Thijs Laarhoven has already pointed out the sign errors in your calculations. As for the original question ("How do I know what sign it is?"), you just have to decide on some sign convention: if the result, reduced modulo $10^n$, is less than some threshold $M$, then you should interpret it as positive, otherwise as negative.
One natural choice of threshold is $M = 10^n/2$, which is equivalent to the rule suggested by Peter Taylor: if the $n$-th digit is $5$ or greater, the number is negative. However, pretty much any other choice of $0 < M \le 10^n$ could be used as well. ($M=10^n$ corresponds to unsigned arithmetic modulo $10^n$.) In any case, you will always experience arithmetic overflow whenever the result becomes greater than or equal to $M$ or less than $M-10^n$.

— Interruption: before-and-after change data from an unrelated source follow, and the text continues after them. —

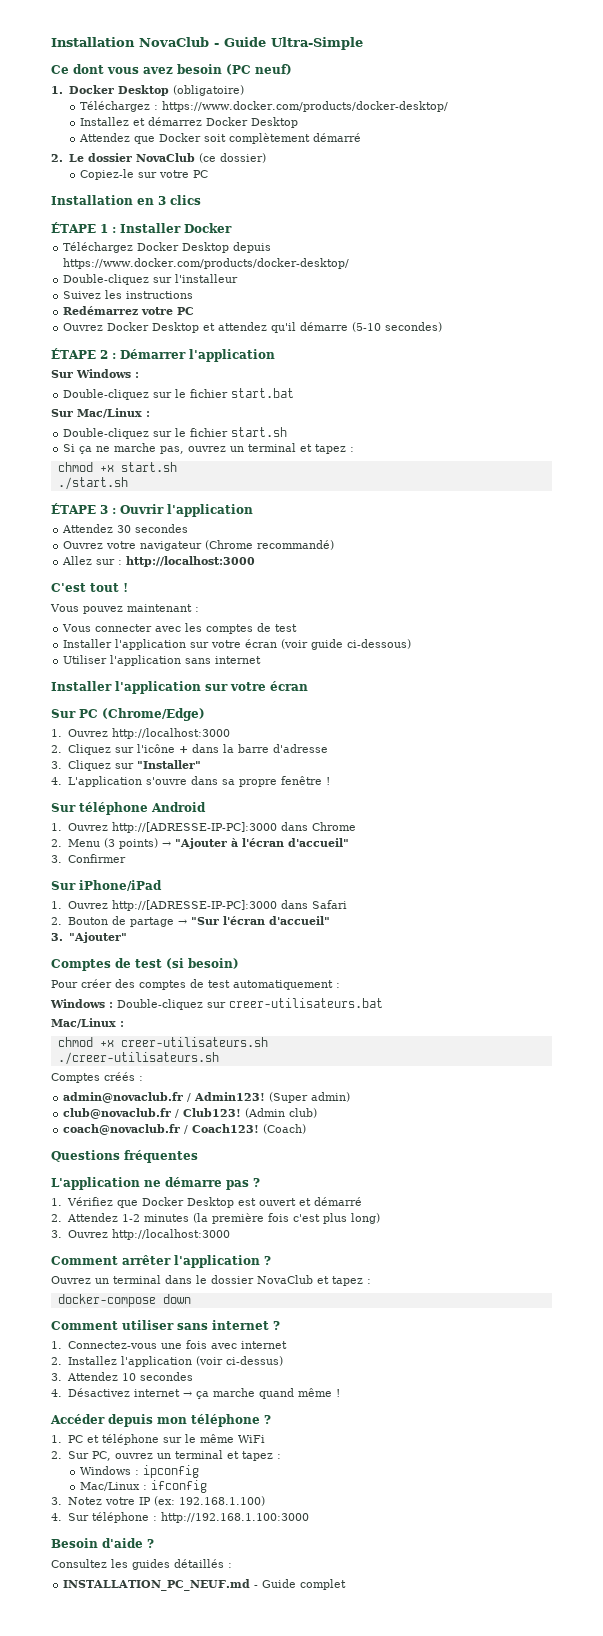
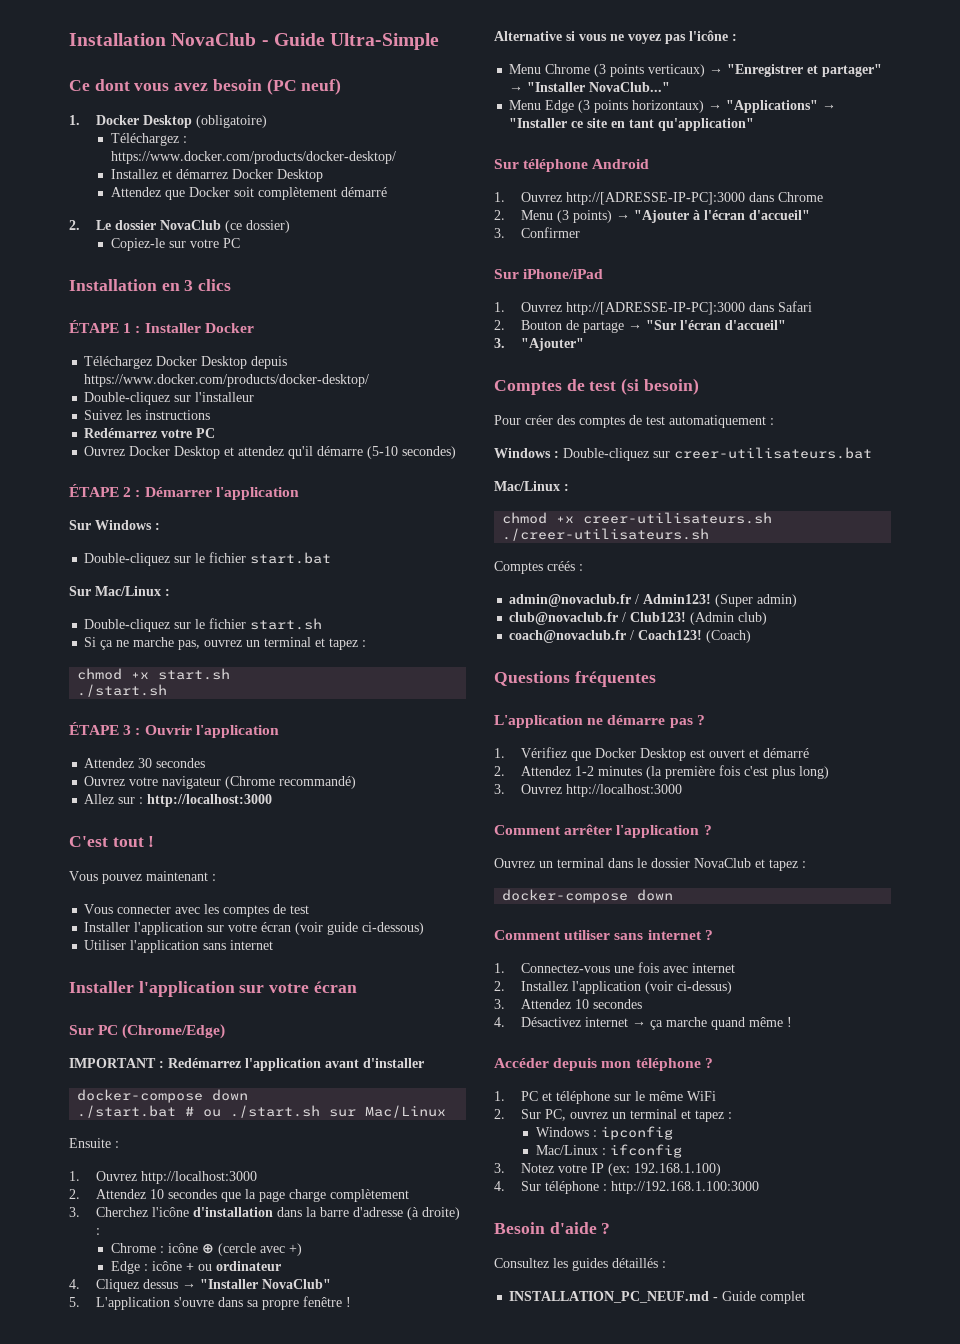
+ IMPORTANT : Redémarrez l'application avant d'installer
+ docker-compose down
+ ./start.bat # ou ./start.sh sur Mac/Linux
+ Ensuite :
  1. Ouvrez http://localhost:3000
- 2. Cliquez sur l'icône + dans la barre d'adresse
- 3. Cliquez sur "Installer"
- 4. L'application s'ouvre dans sa propre fenêtre !
+ 2. Attendez 10 secondes que la page charge complètement
+ 3. Cherchez l'icône d'installation dans la barre d'adresse (à droite) :
+ Chrome : icône ⊕ (cercle avec +)
+ Edge : icône + ou ordinateur
+ 4. Cliquez dessus → "Installer NovaClub"
+ 5. L'application s'ouvre dans sa propre fenêtre !
+ Alternative si vous ne voyez pas l'icône :
+ Menu Chrome (3 points verticaux) → "Enregistrer et partager" → "Installer NovaClub..."
+ Menu Edge (3 points horizontaux) → "Applications" → "Installer ce site en tant qu'application"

This is exactly the same situation as in base 2; the convention that numbers with the highest bit set are considered negative (i.e. $M = 2^n/2 = 2^{n-1}$) is just one possibility out of many. One advantage of this particular convention, and of the similar convention for base 10 suggested above, is that they ensure that negation consistently flips the sign of almost all non-zero numbers; the sole exception in both cases is $M \equiv -M$, which is congruent to its own negative.
This is an unavoidable consequence of $b$'s complement representation for even $b$: since there are an even number of possible numbers, and since one of them must represent zero, that leaves an odd number of numbers to be divided among the positives and negatives.